Stéphane Robidas immortalisé par la LHJMQ

Les recruteurs des différentes équipes de la LHJMQ étaient un peu sceptiques. Stéphane Robidas était bon, rapide, mais il n’était pas très costaud. Mais un simple coup d’œil au paternel Constant, un colosse de 6’2’’ et plus de 200 livres et ils furent rassurés. Si Stéphane n’a jamais atteint ces mensurations, il aura tout de même connu une brillante carrière dans la LHJMQ. Les Cataractes de Shawinigan l’ont sélectionné au troisième tour du repêchage de la LHJMQ de 1993, et ils ne l’ont jamais regretté.

Robidas, de même que le gardien Roberto Luongo, l’entraîneur-chef Clément Jodoin et les attaquants Rick Vaive (ancien Castor de Sherbrooke) et Simon Gamache, sera intronisé au Tempe de la Renommée de la LHJMQ, en avril 2020.

Le Sherbrookois est débarqué à Shawinigan à 16 ans, après avoir joué avec les Cantonniers de Magog.

Il aura joué quatre saisons en Mauricie pour un total de 272 matchs et une récolte de 245 points en saison régulière, un record de franchise pour un défenseur.

Il a également été capitaine de l’équipe, en plus de voir son chandail #19 être retiré par l’organisation, en plus d’être choisi deux fois sur la première équipe d’étoiles de la LHJMQ (1995 à 1997).

En Mauricie, Robidas a jeté les bases d’une carrière professionnelle qui a duré une quinzaine d’années, et 937 matchs de saison régulière, avec cinq équipes de la LNH, dont le Canadien de Montréal.

« J’ai reçu l’appel de Gilles Courteau (commissaire de la LHJMQ) il y a deux semaines. J’étais vraiment content, c’est une super nouvelle ! La première chose qui vient en tête, après avoir raccroché, ce sont les quatre très belles années que j’ai passées à Shawinigan. Ma famille en pension, mes coéquipiers, mes entraîneurs, ce fut vraiment un beau passage », s’est remémoré le Sherbrookois, joint par la Tribune mardi soir.

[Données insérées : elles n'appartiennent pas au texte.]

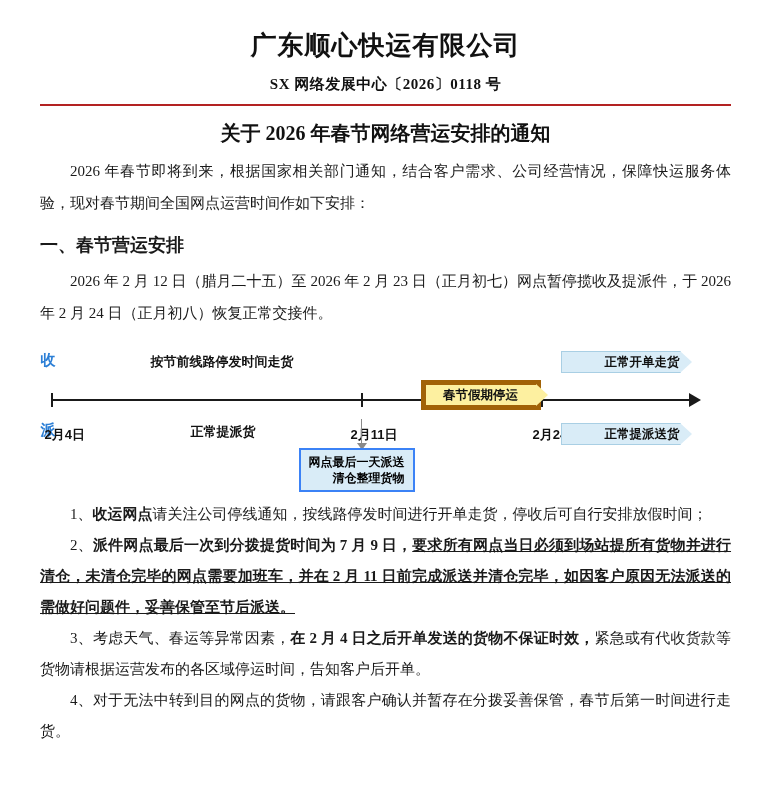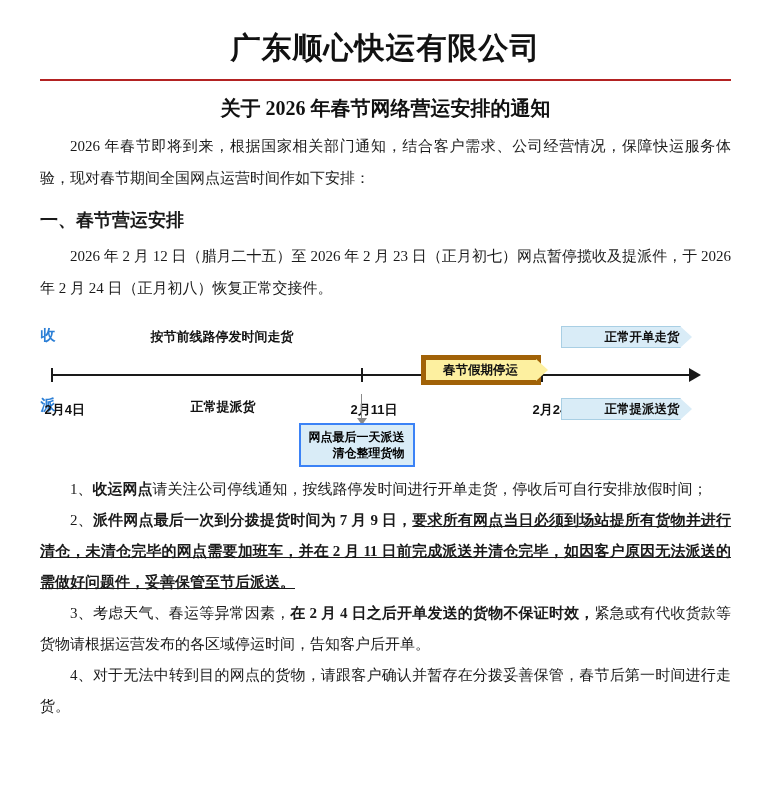--- a/index.html
+++ b/index.html
@@ -23,7 +23,7 @@
   }
   .company-title {
     text-align: center;
-    font-size: 30px;
+    font-size: 26px;
     font-weight: bold;
     letter-spacing: 1px;
     color: #111;

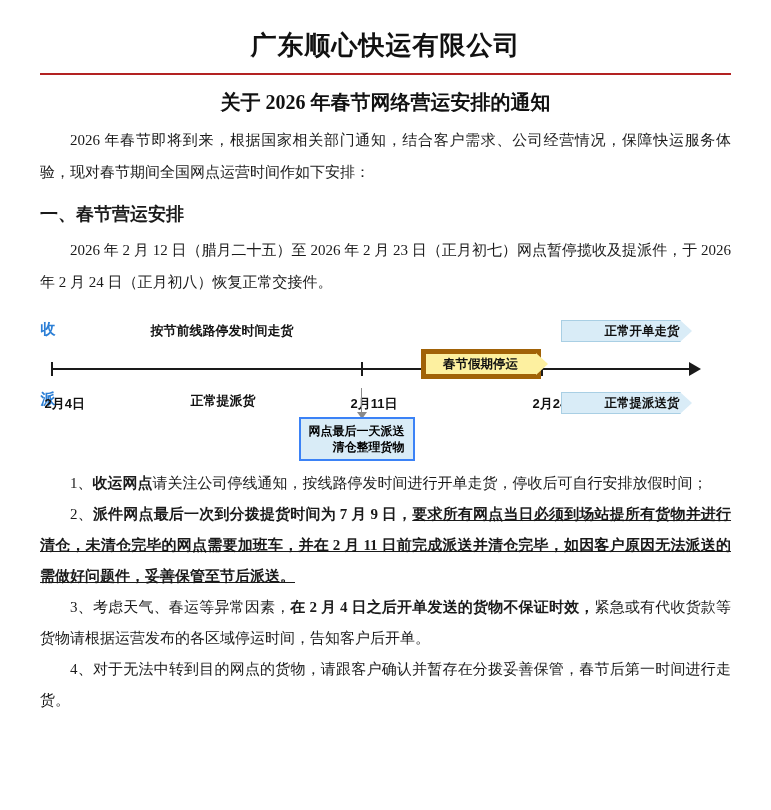--- a/index.html
+++ b/index.html
@@ -204,6 +204,7 @@
 <div class="page">
 
   <div class="company-title">广东顺心快运有限公司</div>
+  <div class="doc-number">SX 网络发展中心〔2026〕0118 号</div>
   <hr class="red-rule">
   <div class="doc-title">关于 2026 年春节网络营运安排的通知</div>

« Dès mon arrivée, j’avais beaucoup de glace et dès ma deuxième saison, à 17 ans, j’avais déjà un rôle important avec l’équipe, un rôle de premier plan. Jean Pronovost avait remplacé Doris Labonté, et l’équipe a connu une très longue série de victoires. Ça allait très bien pour moi, et c’était mon année de repêchage, dans la LNH, en plus. Ces années dans le junior, je vais toujours m’en souvenir ; j’étais étudiant, en pension, on avait du plaisir. J’ai vécu de belles années chez les professionnels aussi, mais c’était différent. »

« À ma première saison à Shawinigan, Roger Dejoie était entraîneur des défenseurs. Il m’avait déjà dirigé en catégorie pee-wee, à Sherbrooke. Aussi, on m’avait jumelé à la défensive avec Martin Lepage, un gars de 19 ans qui avait été repêché par les Nordiques. Un gros défenseur, robuste. Il était venu me voir et il m’a dit “inquiète-toi pas le jeune, je vais prendre soin de toi !” Disons que ça avait grandement contribué à me mettre en confiance. Patrick Lalime était notre gardien et il m’avait aidé aussi », s’est rappelé Stéphane Robidas.

Et le fait de se retrouver avec Sylvain Daigle et Guy Loranger chez les Cataractes, deux anciens coéquipiers chez les Cantonniers de Magog, a également aidé à son intégration.

« C’est un rôle tellement sous-estimé, que celui d’un vétéran qui aide à encadrer un plus jeune joueur. Ça n’apparaît nulle part dans les statistiques, mais c’est tellement important. Par la suite, j’ai toujours essayé de faire la même chose, de redonner de la sorte. À Dallas, j’ai hébergé des recrues, chez moi, et j’ai toujours tenté d’être un bon coéquipier, et un bon leader. C’était important. »

Stéphane Robidas est l’un des coactionnaires du Phœnix de Sherbrooke depuis 2012.

Son fils Justin suit ses traces, lui qui dispute une première saison dans la LHJMQ, avec les Foreurs de Val d’Or.